Task: Lines from the one containing "[852,570,995,591] (sometimes not" to the end of the records, both ends included and exactly as written, are the whole answer, and no pictures go in it.
- - - -
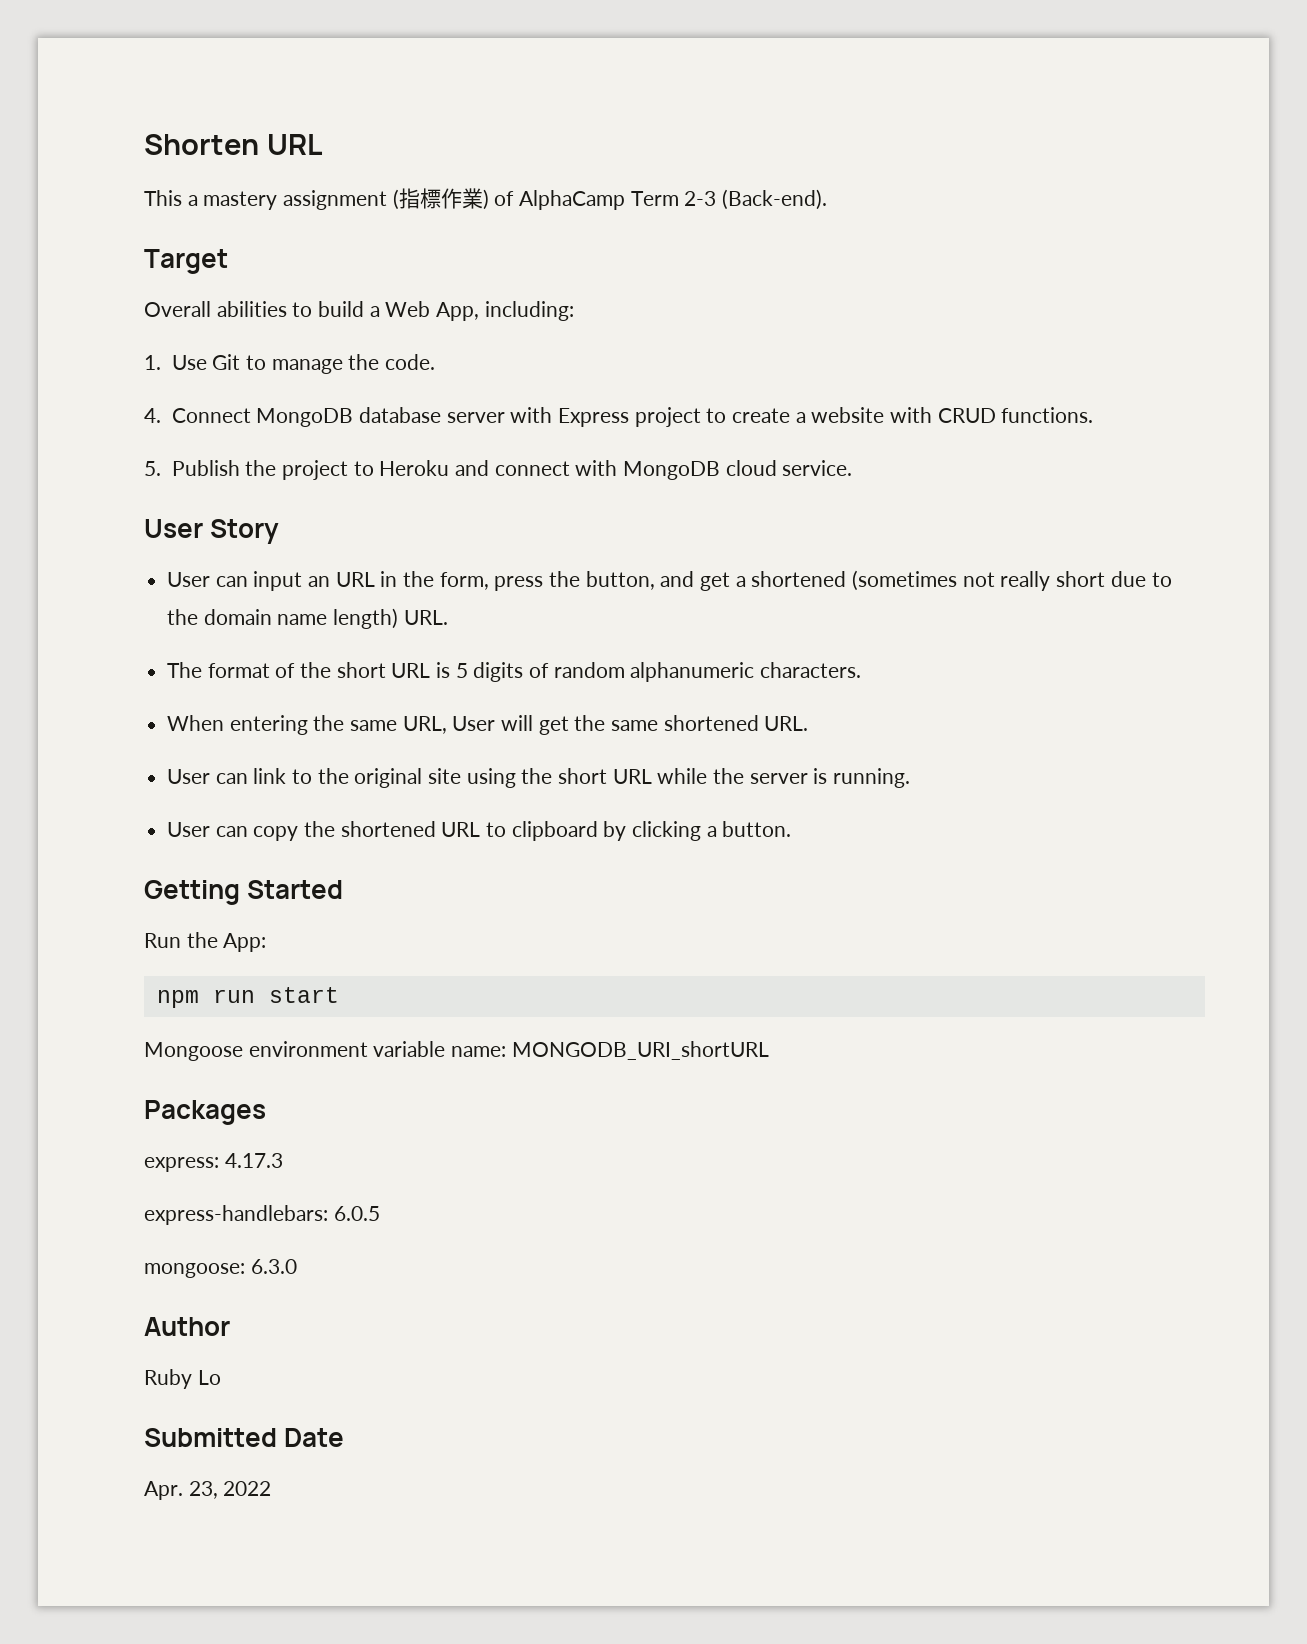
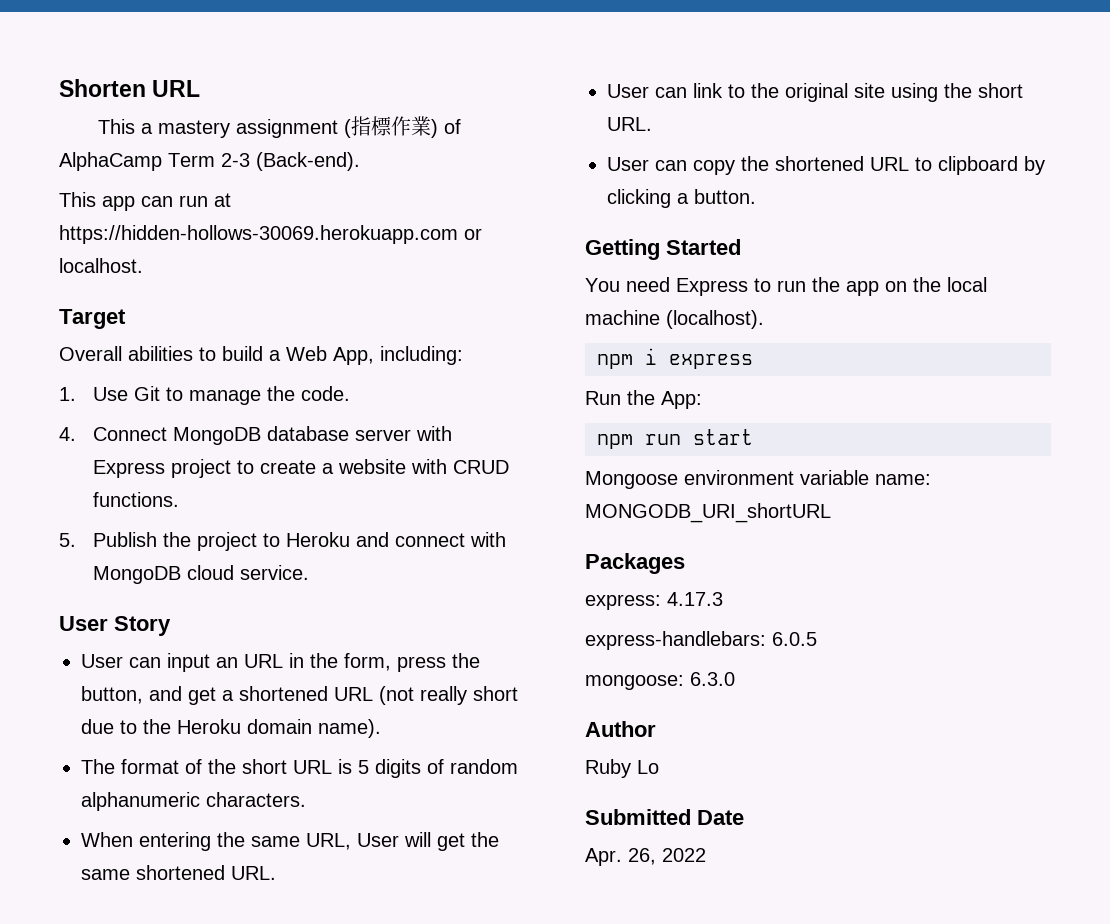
(828, 199) none -> [59,192,231,211] [59,225,482,244] [59,258,143,273] // This app can run at https://hidden-hollows-30069.herokuapp.com or localhost.
[852,570,995,591] (sometimes not -> [334,686,414,705] URL (not
[203,608,448,629] domain name length) URL. -> [177,719,381,738] Heroku domain name).
[612,768,911,788] URL while the server is running. -> [607,117,652,131] URL.
(344, 889) none -> [585,277,987,296] [585,310,764,329] [597,348,753,369] // You need Express to run the app on the local machine (localhost). // npm i express
[188,1481,218,1499] 23, -> [628,848,656,865] 26,

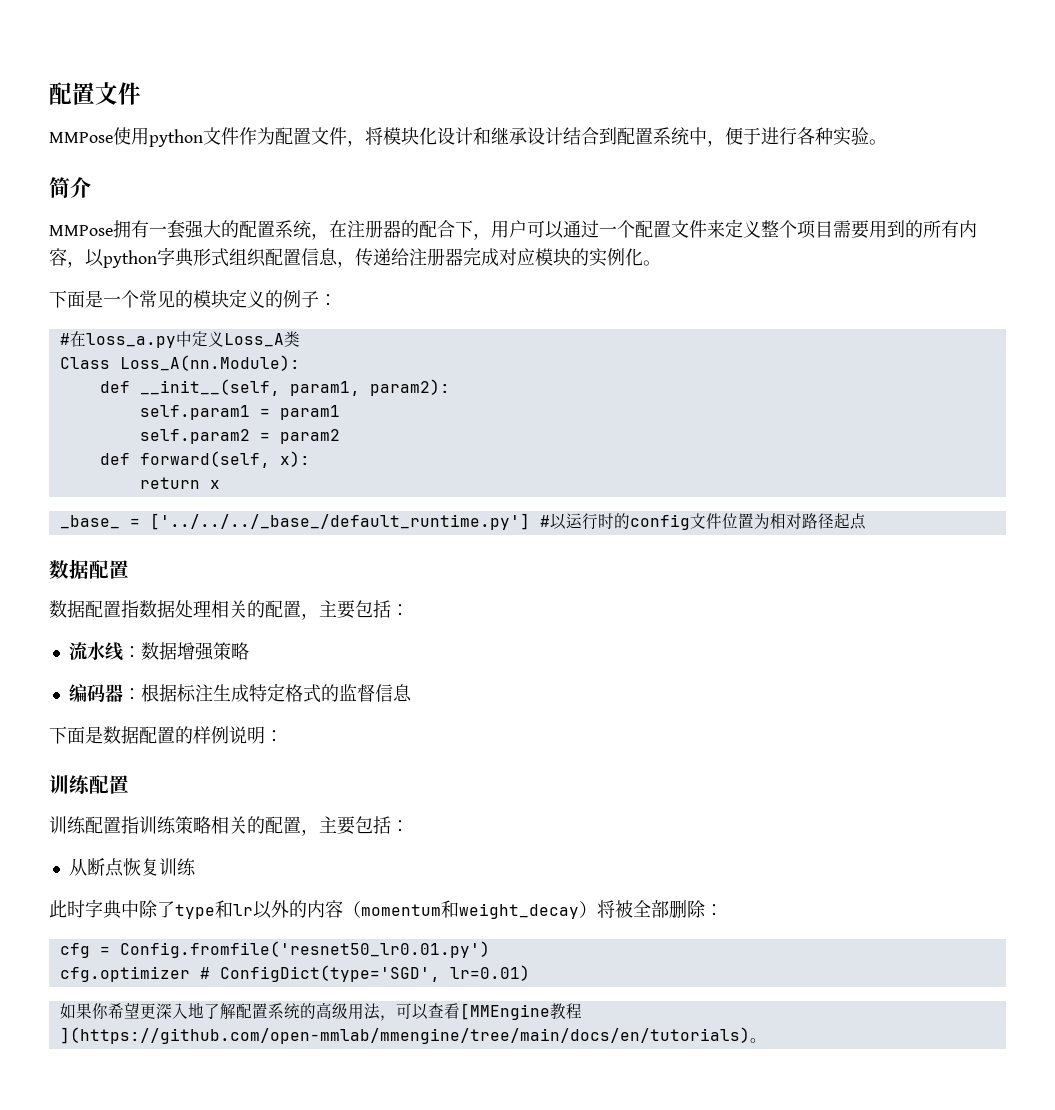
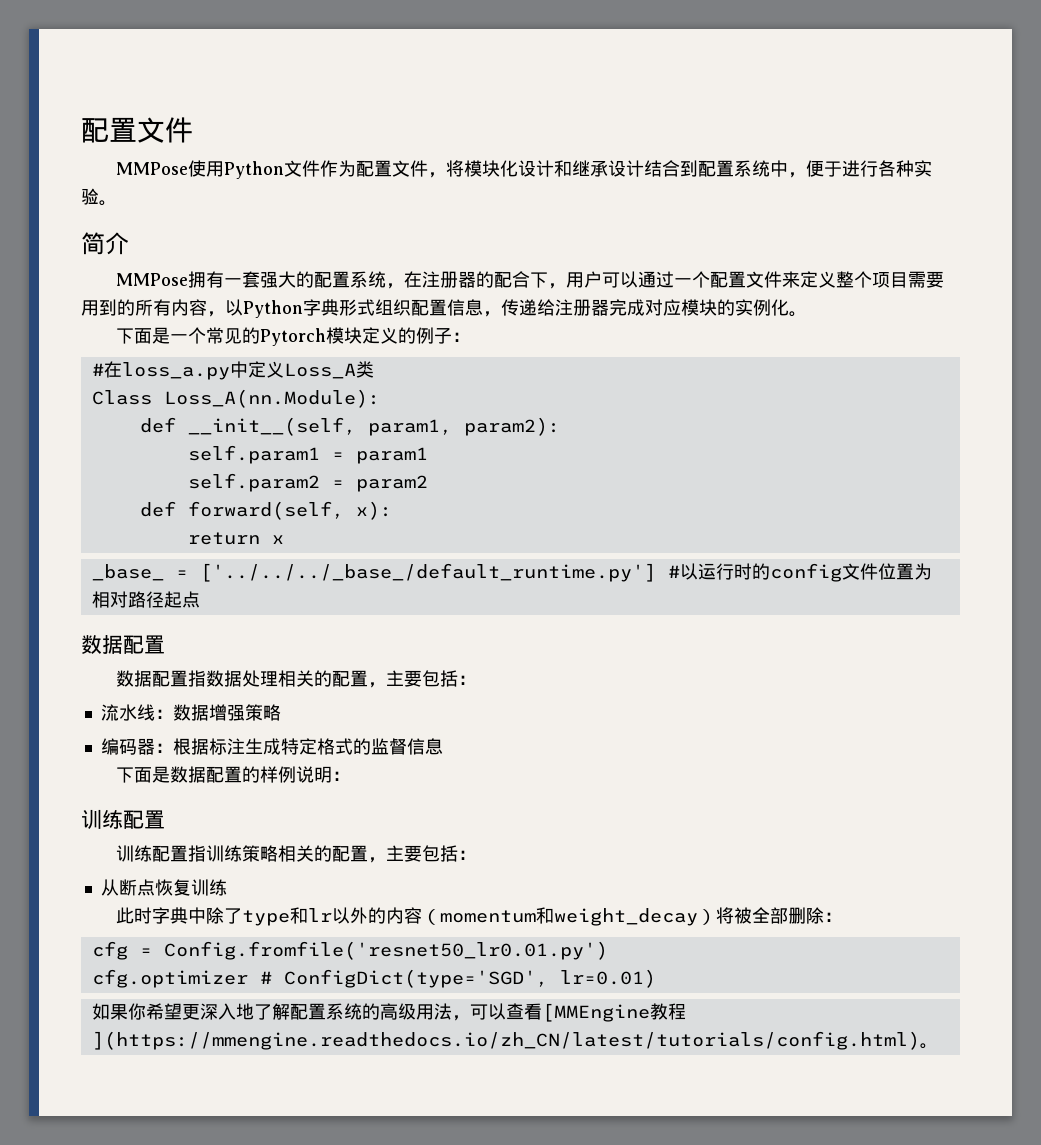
[149,129,203,147] python -> [223,161,284,179] Python
[103,250,157,268] python -> [243,300,303,318] Python
(193, 299) none -> [259,328,326,346] Pytorch
[59,1027,750,1044] ](https://github.com/open-mmlab/mmengine/tree/main/docs/en/tutorials) -> [91,1031,920,1050] ](https://mmengine.readthedocs.io/zh_CN/latest/tutorials/config.html)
- - - -
Response to this task:
[852,570,995,591] (sometimes not -> [334,686,414,705] URL (not
[203,608,448,629] domain name length) URL. -> [177,719,381,738] Heroku domain name).
[612,768,911,788] URL while the server is running. -> [607,117,652,131] URL.
(344, 889) none -> [585,277,987,296] [585,310,764,329] [597,348,753,369] // You need Express to run the app on the local machine (localhost). // npm i express
[188,1481,218,1499] 23, -> [628,848,656,865] 26,

[149,129,203,147] python -> [223,161,284,179] Python
[103,250,157,268] python -> [243,300,303,318] Python
(193, 299) none -> [259,328,326,346] Pytorch
[59,1027,750,1044] ](https://github.com/open-mmlab/mmengine/tree/main/docs/en/tutorials) -> [91,1031,920,1050] ](https://mmengine.readthedocs.io/zh_CN/latest/tutorials/config.html)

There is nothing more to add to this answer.